– Я не бросалась.
– Бросалась. – Сказал он с нажимом, удивленно вскинул вверх свою голову.
Маша отрицательно мотнула головой и вздрогнула – к машине шел Максим. Стук в висках, головокружение, снова плывут круги и ничего больше не слышно и не видно – тугая пропасть тянет к себе. Она трясет головой, а кто-то тянет ее за руку.
– Эй!
Она встряхивает головой. В ее лицо заглядывают сразу двое.
– Ты отключаешься, что ли? – спрашивает обидчик-спаситель, снова сдвигает к переносице черные брови – хмурится.
– Вызови скорую, она головой ударилась. – Второй голос тихий, взволнованный, до боли знакомый – Максим.
– Макс, это ты?
– Да, Маша. – Он улыбнулся, поддался вперед. – Как ты себя чувствуешь?
– Не надо скорую.
– Чувствуешь себя как?
– Уже лучше. – Она не ожидала, но улыбка сама появилась на ее лице.
– Зачем ты это сделала?
Морок спадает внезапно. Слух и зрение – четкие. Она смотрит на него, глаза сужаются от внезапного прозрения. В его голосе укор, упрек, да все, что угодно, только не забота! Глупая! Когда она уже, наконец, перестанет доверять людям, сколько раз уже обжигалась, а все как псина ищет доброты и ласки. И глаза у него такие же синие, с блеском, как у младшего брата, смотрит сурово и сердито. Как же они похожи с Игорем! Противно. Он же его родной брат, значит, они одинаковые!
– Да пошел ты!
Она выкинула руку вперед, вино из бутылки выплеснулось ему в лицо. Маша сбросила с себя плед, открыла дверь машины и бросилась на улицу – бежать, куда угодно, только чтобы остаться одной. Снова слезы, холодными каплями по лицу, превращаясь в ноябрьской стуже в ледяные камни.
– Нет, не трогай меня!
Но Максим схватил ее. Она дернулась и, споткнувшись, упала на землю, упрямо проползла несколько метров и прижалась спиной, к холодному металлу гаража.
– Убери руки!
– Успокойся.
Он протянул к ней ладони, но она со всей силы ударила по ним.

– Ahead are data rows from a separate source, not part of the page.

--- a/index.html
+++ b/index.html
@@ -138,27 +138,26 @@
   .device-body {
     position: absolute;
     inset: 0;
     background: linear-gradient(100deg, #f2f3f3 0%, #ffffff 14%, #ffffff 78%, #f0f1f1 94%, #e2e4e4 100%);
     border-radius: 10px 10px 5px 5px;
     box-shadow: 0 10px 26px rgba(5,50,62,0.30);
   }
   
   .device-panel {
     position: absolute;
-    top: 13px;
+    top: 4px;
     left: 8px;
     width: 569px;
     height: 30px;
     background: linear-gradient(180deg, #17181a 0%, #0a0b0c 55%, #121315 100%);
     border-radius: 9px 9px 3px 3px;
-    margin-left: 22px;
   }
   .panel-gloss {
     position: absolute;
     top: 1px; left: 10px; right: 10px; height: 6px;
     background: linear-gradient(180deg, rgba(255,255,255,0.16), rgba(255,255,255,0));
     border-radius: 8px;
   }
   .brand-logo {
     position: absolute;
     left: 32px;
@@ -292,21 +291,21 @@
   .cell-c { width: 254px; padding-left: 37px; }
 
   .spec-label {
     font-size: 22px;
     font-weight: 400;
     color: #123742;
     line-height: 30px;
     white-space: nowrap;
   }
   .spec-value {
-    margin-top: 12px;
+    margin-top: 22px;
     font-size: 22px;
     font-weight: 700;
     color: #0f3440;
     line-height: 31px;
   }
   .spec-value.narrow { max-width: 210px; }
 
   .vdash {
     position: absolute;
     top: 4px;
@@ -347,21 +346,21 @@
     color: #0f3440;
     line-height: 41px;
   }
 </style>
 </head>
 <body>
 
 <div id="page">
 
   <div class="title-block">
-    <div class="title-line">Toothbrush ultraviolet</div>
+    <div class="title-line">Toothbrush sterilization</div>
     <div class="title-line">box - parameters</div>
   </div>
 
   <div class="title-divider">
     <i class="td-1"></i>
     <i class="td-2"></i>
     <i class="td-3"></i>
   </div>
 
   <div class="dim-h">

– Убирайся! Что тебе от меня надо? Оставьте меня в покое! – У нее уже не просто слезы – истерика. – Или ты такой же, как твой брат? Ненавижу вас!
– Что ты говоришь? Причем здесь Игорь?
Максим склонился над ней, потянул ее вверх за тонкую куртку, застывшую на морозе и превратившуюся в несгибаемую фанеру.

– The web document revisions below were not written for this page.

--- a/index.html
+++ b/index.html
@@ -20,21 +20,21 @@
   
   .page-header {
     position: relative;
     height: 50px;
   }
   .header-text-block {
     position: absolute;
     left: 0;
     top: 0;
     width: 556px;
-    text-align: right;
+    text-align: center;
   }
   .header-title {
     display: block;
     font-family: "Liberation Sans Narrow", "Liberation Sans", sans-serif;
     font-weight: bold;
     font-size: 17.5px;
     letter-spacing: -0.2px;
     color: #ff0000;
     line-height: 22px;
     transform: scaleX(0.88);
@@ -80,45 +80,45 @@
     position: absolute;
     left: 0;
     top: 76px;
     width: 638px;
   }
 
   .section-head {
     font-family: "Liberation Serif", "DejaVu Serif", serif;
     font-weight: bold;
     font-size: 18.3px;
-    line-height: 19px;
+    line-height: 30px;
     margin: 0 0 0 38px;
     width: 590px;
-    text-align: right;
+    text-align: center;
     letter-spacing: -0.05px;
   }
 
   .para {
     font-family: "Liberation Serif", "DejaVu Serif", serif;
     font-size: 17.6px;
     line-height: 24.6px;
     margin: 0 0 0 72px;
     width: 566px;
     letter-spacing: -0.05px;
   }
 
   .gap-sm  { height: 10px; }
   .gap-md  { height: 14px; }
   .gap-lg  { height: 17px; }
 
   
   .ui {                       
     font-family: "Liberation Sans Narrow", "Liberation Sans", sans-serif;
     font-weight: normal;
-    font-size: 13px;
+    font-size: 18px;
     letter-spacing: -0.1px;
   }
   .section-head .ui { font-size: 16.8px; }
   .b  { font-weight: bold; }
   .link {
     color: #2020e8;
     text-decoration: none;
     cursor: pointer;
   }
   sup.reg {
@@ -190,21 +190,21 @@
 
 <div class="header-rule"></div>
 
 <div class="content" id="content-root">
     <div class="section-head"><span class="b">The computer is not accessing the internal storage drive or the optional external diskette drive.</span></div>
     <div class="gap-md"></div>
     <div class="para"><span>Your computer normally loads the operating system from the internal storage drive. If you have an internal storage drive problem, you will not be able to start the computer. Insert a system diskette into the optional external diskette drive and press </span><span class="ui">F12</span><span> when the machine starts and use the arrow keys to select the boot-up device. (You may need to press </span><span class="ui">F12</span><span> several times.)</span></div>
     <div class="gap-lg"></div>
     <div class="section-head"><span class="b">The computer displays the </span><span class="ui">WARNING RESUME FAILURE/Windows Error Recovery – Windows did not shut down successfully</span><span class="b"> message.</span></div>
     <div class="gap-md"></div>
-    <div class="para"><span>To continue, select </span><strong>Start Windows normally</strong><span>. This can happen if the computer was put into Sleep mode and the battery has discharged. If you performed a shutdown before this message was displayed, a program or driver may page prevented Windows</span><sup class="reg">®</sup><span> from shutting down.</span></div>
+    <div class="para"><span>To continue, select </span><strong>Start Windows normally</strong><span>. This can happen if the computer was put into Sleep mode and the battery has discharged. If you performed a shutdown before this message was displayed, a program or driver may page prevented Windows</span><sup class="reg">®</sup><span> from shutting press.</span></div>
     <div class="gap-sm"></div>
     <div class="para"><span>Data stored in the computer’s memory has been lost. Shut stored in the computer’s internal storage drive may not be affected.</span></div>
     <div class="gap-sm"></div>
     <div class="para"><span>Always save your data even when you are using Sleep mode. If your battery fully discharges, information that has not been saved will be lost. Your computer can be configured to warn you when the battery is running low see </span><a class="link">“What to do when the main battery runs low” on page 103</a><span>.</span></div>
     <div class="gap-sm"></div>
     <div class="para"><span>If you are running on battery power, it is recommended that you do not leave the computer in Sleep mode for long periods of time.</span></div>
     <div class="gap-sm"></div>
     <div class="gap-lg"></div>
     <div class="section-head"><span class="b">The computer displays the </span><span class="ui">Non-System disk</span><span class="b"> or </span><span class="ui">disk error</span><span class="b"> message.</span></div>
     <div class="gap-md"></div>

– Вставай, Маша, ты же замерзла.
– Уйди!
– Поднимайся, глупая, заболеешь.
– Отстань!
– Быстро встань! – крикнул он, больно дернув ее за руку.
Маша, вскрикнула от боли, закричала ему в лицо, захлебываясь от слез:
– Чего тебе надо? Тоже хочешь унизить меня? – в ее глазах бешеная ненависть, она снова ударила его по рукам, плюнула ему прямо в лицо.
Взмах его руки.
Маша зажмурилась, немея от страха. Но он не ударил её, лишь схватил за руку и с новой силой потянул вверх, поднимая на ноги.

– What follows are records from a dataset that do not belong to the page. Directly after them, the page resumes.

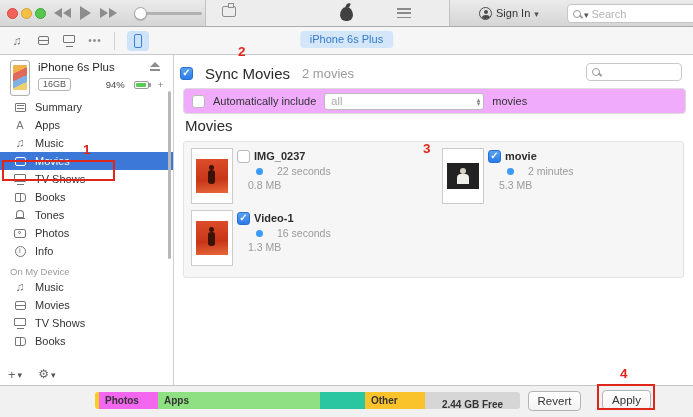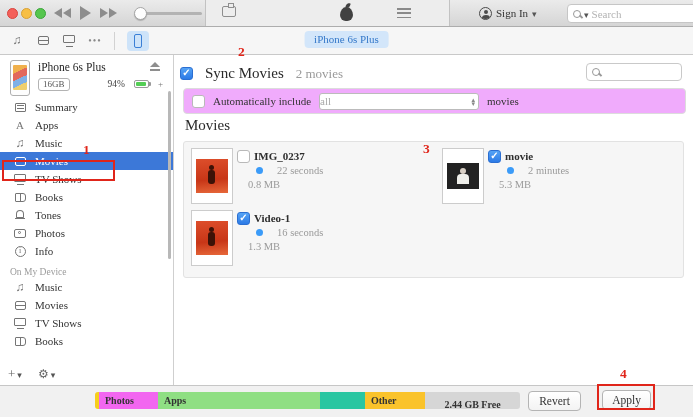--- a/index.html
+++ b/index.html
@@ -1,17 +1,17 @@
 <!DOCTYPE html>
 <html><head>
 <meta charset="utf-8">
 <style>
   html,body{margin:0;padding:0;background:#fff}
   #window{position:relative;width:693px;height:417px;overflow:hidden;background:#fff;
-    font-family:Liberation Serif, serif;-webkit-font-smoothing:antialiased}
+    font-family:Liberation Sans, sans-serif;-webkit-font-smoothing:antialiased}
   
   .titlebar{position:absolute;left:0;top:0;width:693px;height:26px;
     background:linear-gradient(#ebebeb,#d5d5d5);border-bottom:1px solid #adadad}
   .tl-group{position:absolute;left:7px;top:8px;display:flex;gap:3px}
   .tl{width:11px;height:11px;border-radius:50%;box-sizing:border-box}
   .tl.r{background:#f4605a;border:1px solid #d9453f}
   .tl.y{background:#f7bf44;border:1px solid #d8a136}
   .tl.g{background:#56c64e;border:1px solid #3ba63a}
   .pbs{position:absolute;left:54px;top:0;height:26px;display:flex;align-items:center;gap:9px}
   .tri{width:0;height:0;border-style:solid;display:inline-block}
@@ -124,21 +124,21 @@
   .cb.on::after{content:"✓";position:absolute;left:0;right:0;top:-1px;text-align:center;
     font-size:10px;color:#fff;font-weight:bold}
   .synctitle{font-size:15px;color:#2a2a2a}
   .synccount{font-size:13px;color:#9a9a9a}
   .searchbox2{position:absolute;left:412px;top:8px;width:84px;height:16px;background:#fff;
     border:1px solid #c9c9c9;border-radius:4px;display:flex;align-items:center;padding:0 5px}
   .autopanel{position:absolute;left:9px;top:33px;width:493px;height:24px;background:#f0abfc;
     border:1px solid #dcdcdc;border-radius:4px;display:flex;align-items:center;gap:8px;
     padding-left:8px;font-size:11px;color:#333}
   .select{width:160px;height:17px;background:#fff;border:1px solid #bbb;border-radius:3px;
-    display:flex;align-items:center;color:#a9a9a9;position:relative;box-sizing:border-box}
+    display:flex;align-items:center;padding-left:6px;color:#a9a9a9;position:relative;box-sizing:border-box}
   .stepper{position:absolute;right:3px;top:0;height:17px;display:flex;flex-direction:column;
     justify-content:center;line-height:4px;color:#888}
   .stepper::before{content:"▴";font-size:7px}
   .stepper::after{content:"▾";font-size:7px}
   .mtitle{position:absolute;left:11px;top:62px;font-size:15px;color:#2a2a2a}
   .mpanel{position:absolute;left:9px;top:86px;width:501px;height:137px;background:#f6f6f6;
     border:1px solid #e2e2e2;border-radius:3px;box-sizing:border-box}
   .movie{position:absolute;width:230px;height:60px}
   .thumb{position:absolute;left:0;top:0;width:42px;height:56px;background:#fff;border:1px solid #ccc;
     display:flex;align-items:center;justify-content:center;box-sizing:border-box}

– Так будешь меня или нет? – она все-таки встала, засмеялась, нервно и истерично – сил на сопротивление не осталось.
– Что ты делаешь, Маша? Зачем так говоришь? – он обнял ее, притянув к себе, заглянул в лицо.
– Может, у вас это семейное, я же не знаю. – Она всхлипнула, безвольно повисла на его руке, словно тряпичная кукла. Захотелось прижаться сильнее, чтобы ощутить тепло, которого так не хватало.
– О чем ты говоришь? – его голос уже спокойный, но взгляд синих глаз все такой же взволнованный. Смотрит хмуро с тревогой. – Не плачь, Маша, лучше скажи, что с тобой случилось?
– Я ненавижу тебя! – она опустила глаза, уронила плечи, невольно прижалась к нему, вздрогнув от порыва ветра.
– За что? – его шепот ласковый, бредет по замерзшему телу.
Максим снял с себя куртку, набросил на ее дрожащие плечи, заглянул в ее лицо, и она увидела, как его глаза расширились от ужаса. – Что это за синяки у тебя?